Water classification based on the nature of waters components was proposed by Morel and Prieur [10]. Waters of the Case-I are those for which phytoplankton has a role in determining the water optical properties. Whereas the Case-II are determined or strongly influenced by the particulate and dissolved organic matter including the main water constituents as SPM, Chl and DOM. This classification is widely used until nowadays. In this context and from forementioned findings, we typify Algiers Bay coastal waters on the basis of the PSD characterization.

4.1 Selection of Risky Sites

According to the PAC’s reports, Algiers’s bay gathered about 70% of industrial and urban dismissals of PAC’s basins [11]. It is considered as point of meting of all rejects of rivers (Oued el-harrach, Oued El-Hamiz and Oued Reghaia). Around 110.4 Hm3/year of domestic wastewater are discharged in this bay. Add to this, 5.4 millions m3/an of industrial wastewater coming from industrial cities which surround the bay (Hussein Dey, Bordj ElKiffan, Elhamiz and Rouiba). It should be noted that the water purification rate is around 47% for PAC region and it mainly concern Réghaia and Rouiba basin’s without missing the oil pollution due to Algiers’s harbour. These remarks reveal a high risk on some sites which need the integration of remote sensing tool in order to follow as well temporal as spatial of their pollution degree.

4.2 PSD Analysis

The analysis of some PSD related to risky sites (Fig. 5(b)) allows the evaluation of the pollution degree of these sites. Indeed, the PSDs of oued Elharrach and Oued Reghaia are similar. These sites are characterized by the same type of discharges (industrial discharges and wastewater). Also, oued Elhamiz has a low PSD value compared to those of oued Elharrach and oued Reghaia, but it remains significant when compared to the reference PSD. Thus, Algiers harbour is assigned to case-I (Strong Pollution), Oued Elharrach and Oued Reghaia are affected to the case-II (Average Pollution) while Oued Elhamiz is considered as case-III (Slight Pollution).

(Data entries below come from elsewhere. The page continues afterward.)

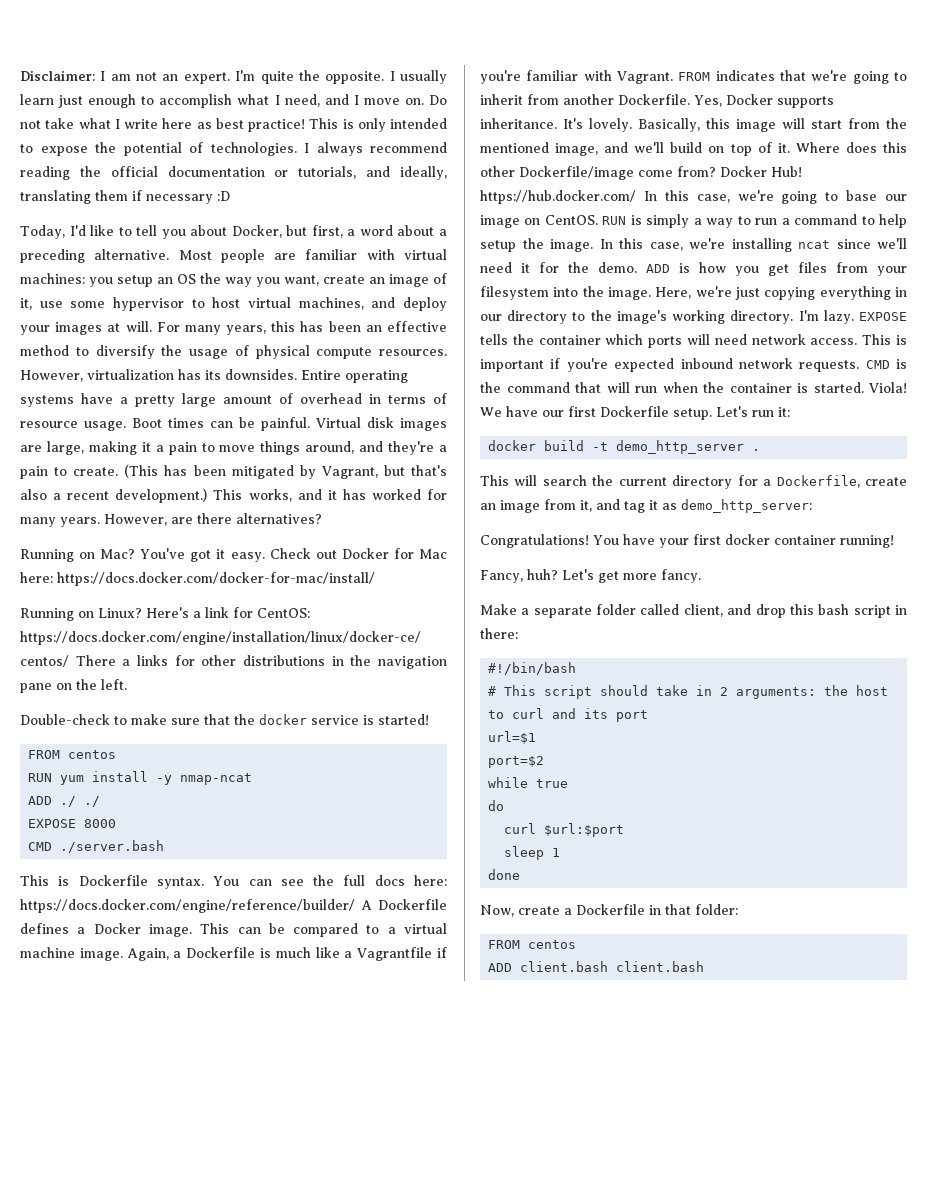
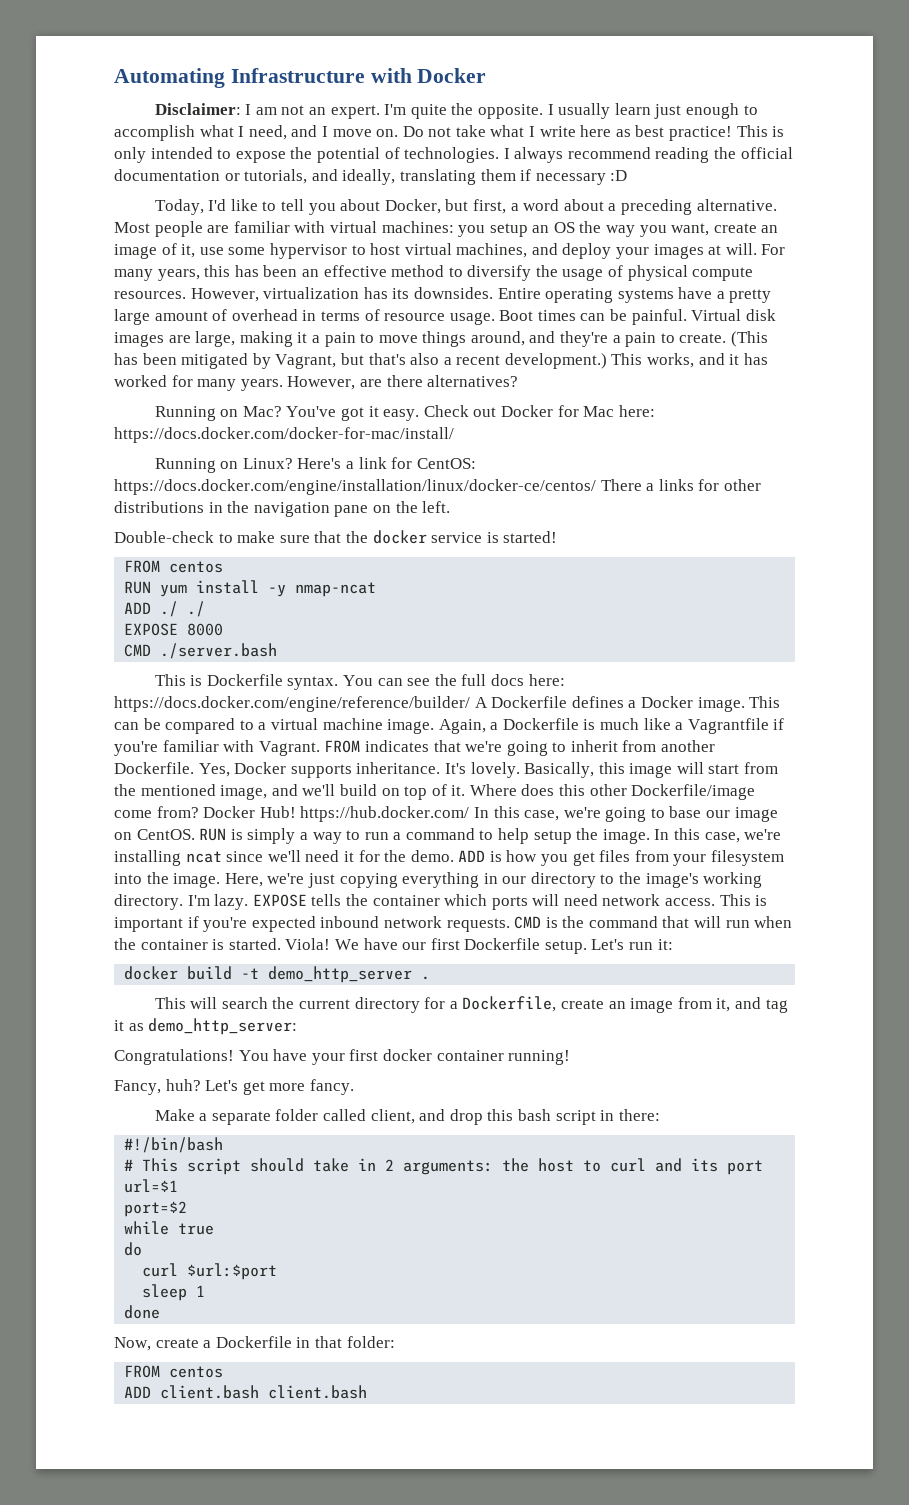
(20, 75) none -> [114,68,487,88] Automating Infrastructure with Docker //

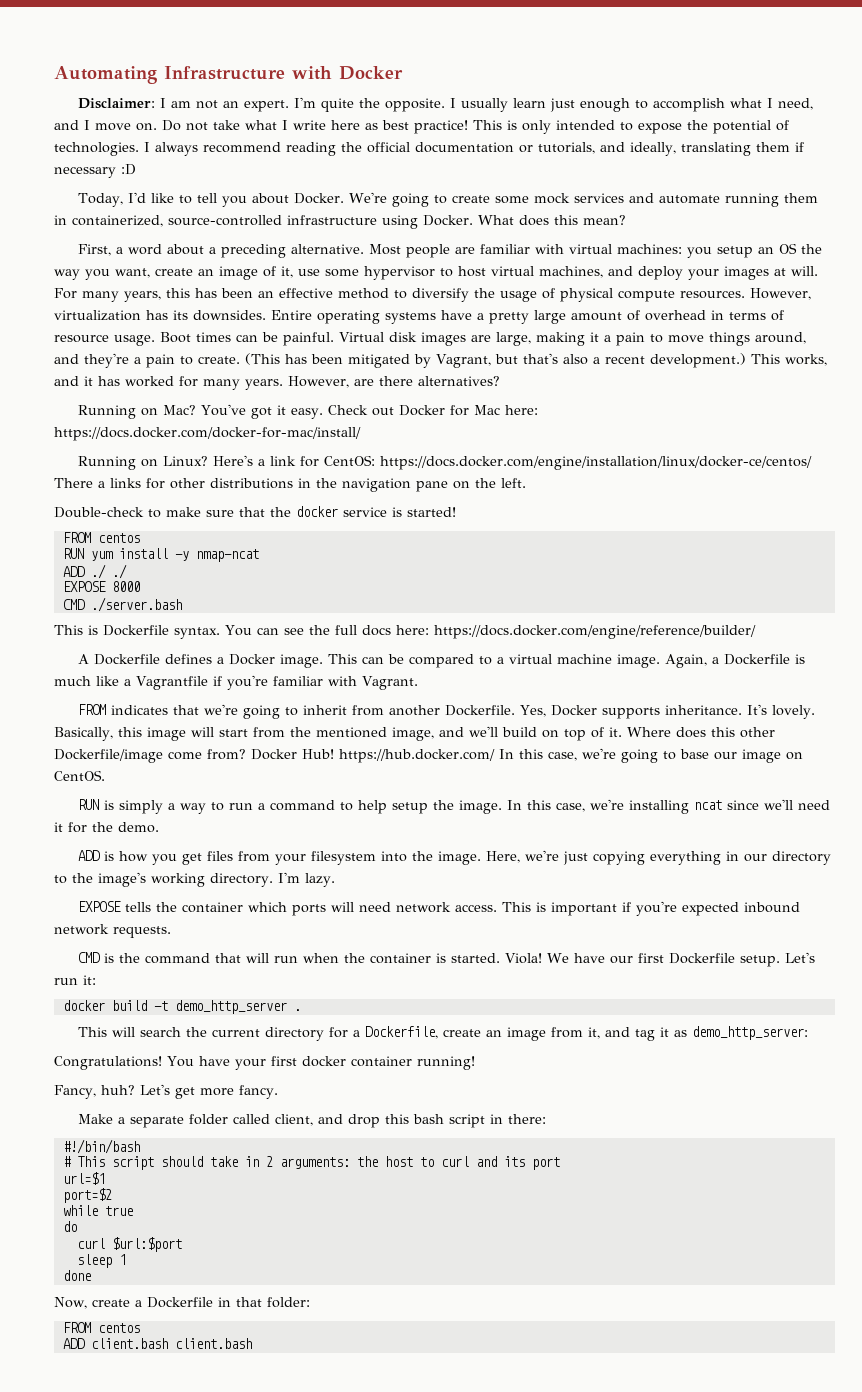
[384,199,507,214] Docker, but first, -> [293,192,818,207] [54,215,626,229] [77,244,111,256] Docker. We're going to create some mock services and automate running them in containerized, source-controlled infrastructure using Docker. What does this mean? // First,
(470, 704) none -> (756, 632) //
(320, 748) none -> (418, 683) //
(195, 834) none -> (105, 775) //
(454, 856) none -> (159, 827) //
(249, 902) none -> (335, 880) //
(510, 925) none -> (171, 932) //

From risky sites relevant to different cases of water quality (Strong pollution, Average Pollution and Slight Pollution), we have selected some ROIs (region Of Interest) and extract their corresponding value in SPM, Chl, SDD and Turb images (see Fig. 6(a)). Also, we selected an ROI in clear water and urban area to construct a training data of five classes. Using Maximum Likelihood [12], the classification result is shown in Fig. 6. The pollution map highlights the most affected sites which present a high pollution risk. To evaluate our results and with a lake of ground realty, we compare our map to PAC (Plan d’Action Cotier) reports established on Algiers bay [11]. The obtained map highlights the risky sites which are cited in PAC reports.

Fig. 6.
figure 6

Algiers bay water classification. (a) ROIs selection, (b) Pollution map

5 Conclusion

In this work, we proposed a coastal water quality using the combination of multispectral imagery and in-situ measurements. The first part is focused on the estimation and mapping of coastal water indices using an hybridization of fuzzy modeling and genetic optimization. The generalization of this hybridization to full images provides a map representing the spatial variability of water indices in the coastal and marine areas. Second and from these maps, Pollution Signature Draw “PSD” is constructed to characterize the water quality and to determine the boundaries of coastal zones with different water types. Finally, the comparison of some PSDs taken at risky sites of Algiers bay highlighted the pollution degree of each site and allowed a water quality classification. The latter was coherent with the ground truth of the studied site. Moreover, and using multi-temporal remote sensing images, a PSDs analysis can give an important information for coastal water quality monitoring in order to determine seasonal and yearly changes. These objectives are under consideration for future works.